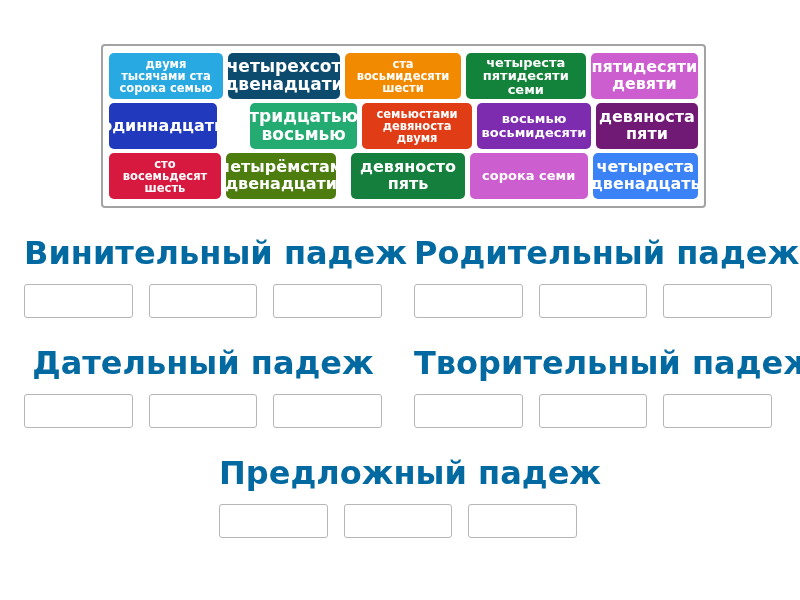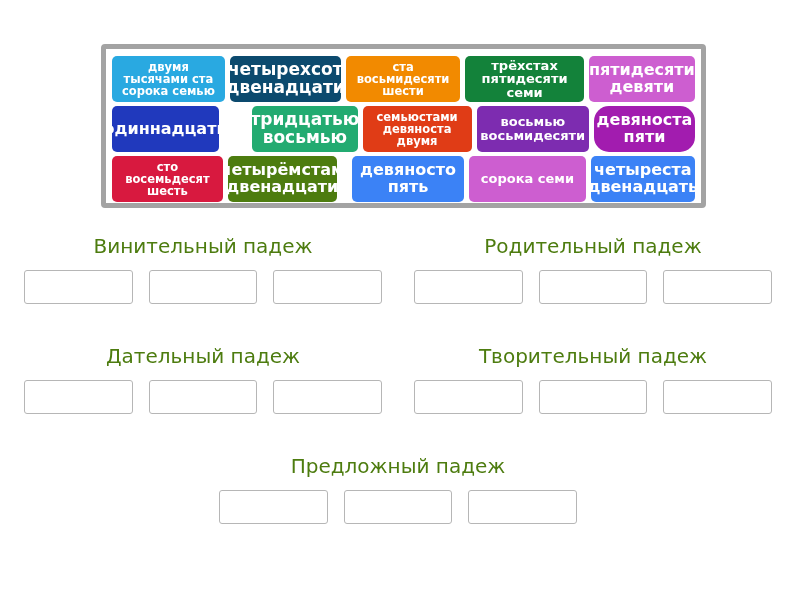"двумя тысячами ста сорока семью" .tile-bank { border: 5px solid #a3a3a3 -> 2px solid #a3a3a3 }
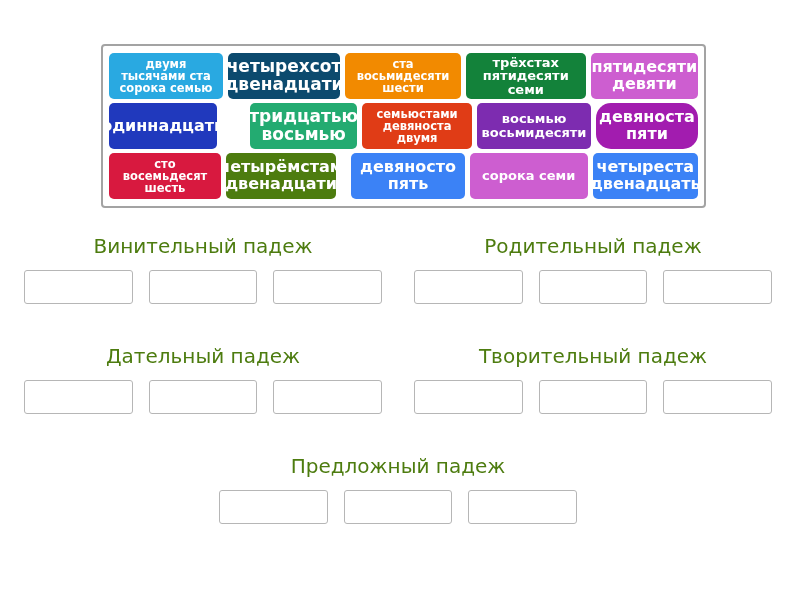"трёхстах пятидесяти семи" div.tile { text: трёхстах -> четыреста }
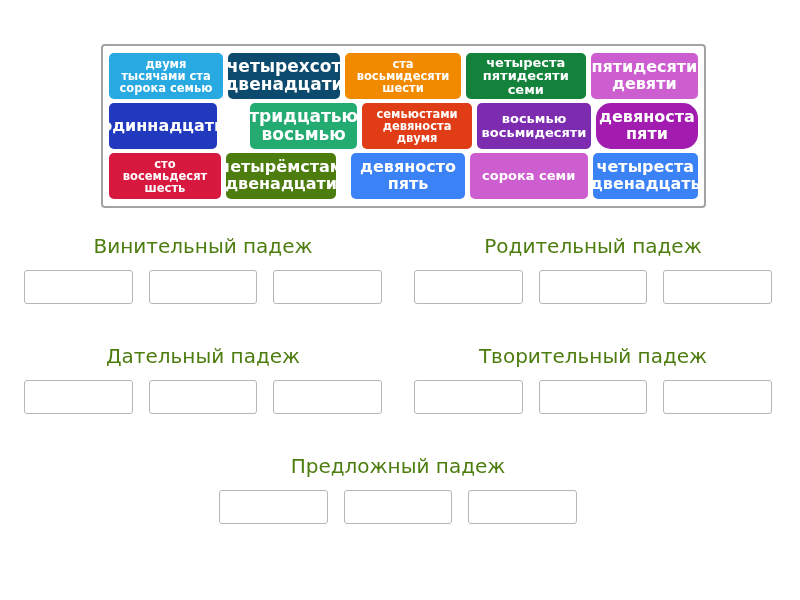"девяноста пяти" div.tile { background: #a21caf -> #701a75; border-radius: 15px -> none }
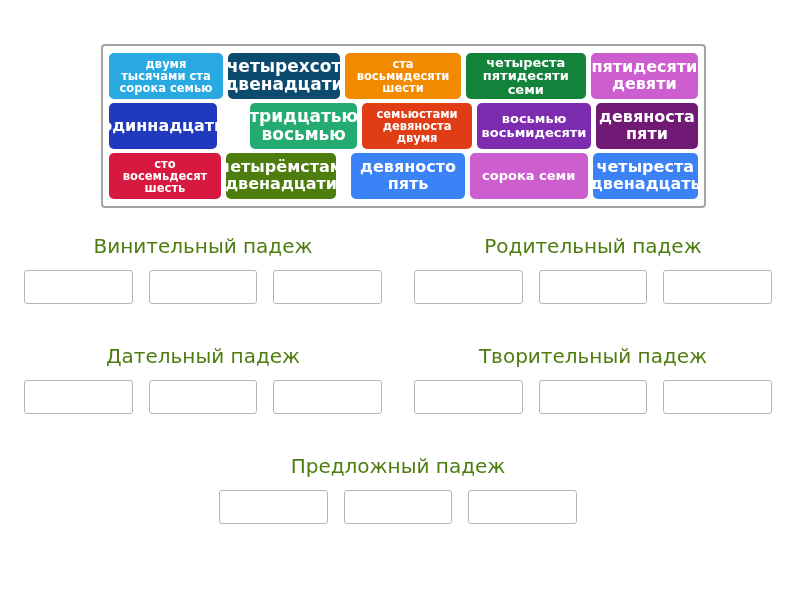"девяносто пять" div.tile { background: #3b82f6 -> #15803d }
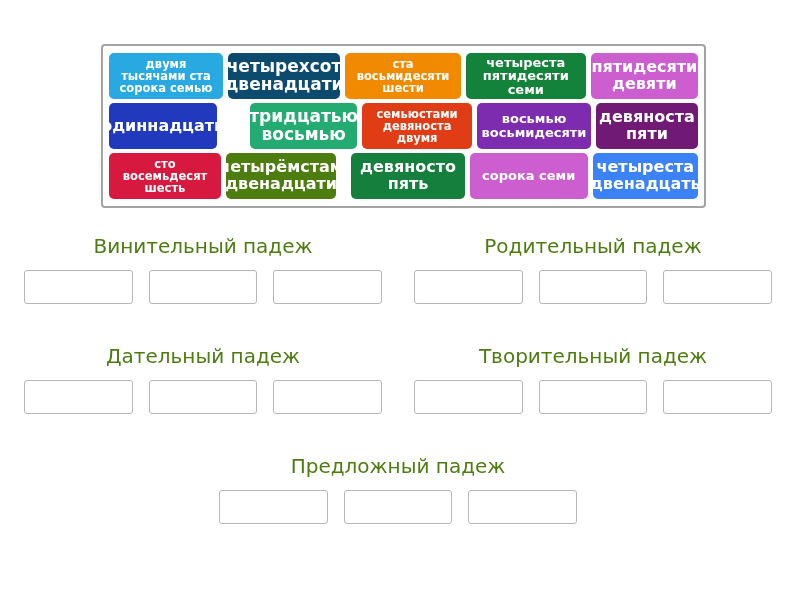"Винительный падеж" .group-title { color: #4d7c0f -> #0369a1; font-size: 20px -> 32px; font-weight: normal -> bold }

Exercise details:
Copy every record above exactly, leaving out any pictures.

Exercise result:
"двумя тысячами ста сорока семью" .tile-bank { border: 5px solid #a3a3a3 -> 2px solid #a3a3a3 }
"трёхстах пятидесяти семи" div.tile { text: трёхстах -> четыреста }
"девяноста пяти" div.tile { background: #a21caf -> #701a75; border-radius: 15px -> none }
"девяносто пять" div.tile { background: #3b82f6 -> #15803d }
"Винительный падеж" .group-title { color: #4d7c0f -> #0369a1; font-size: 20px -> 32px; font-weight: normal -> bold }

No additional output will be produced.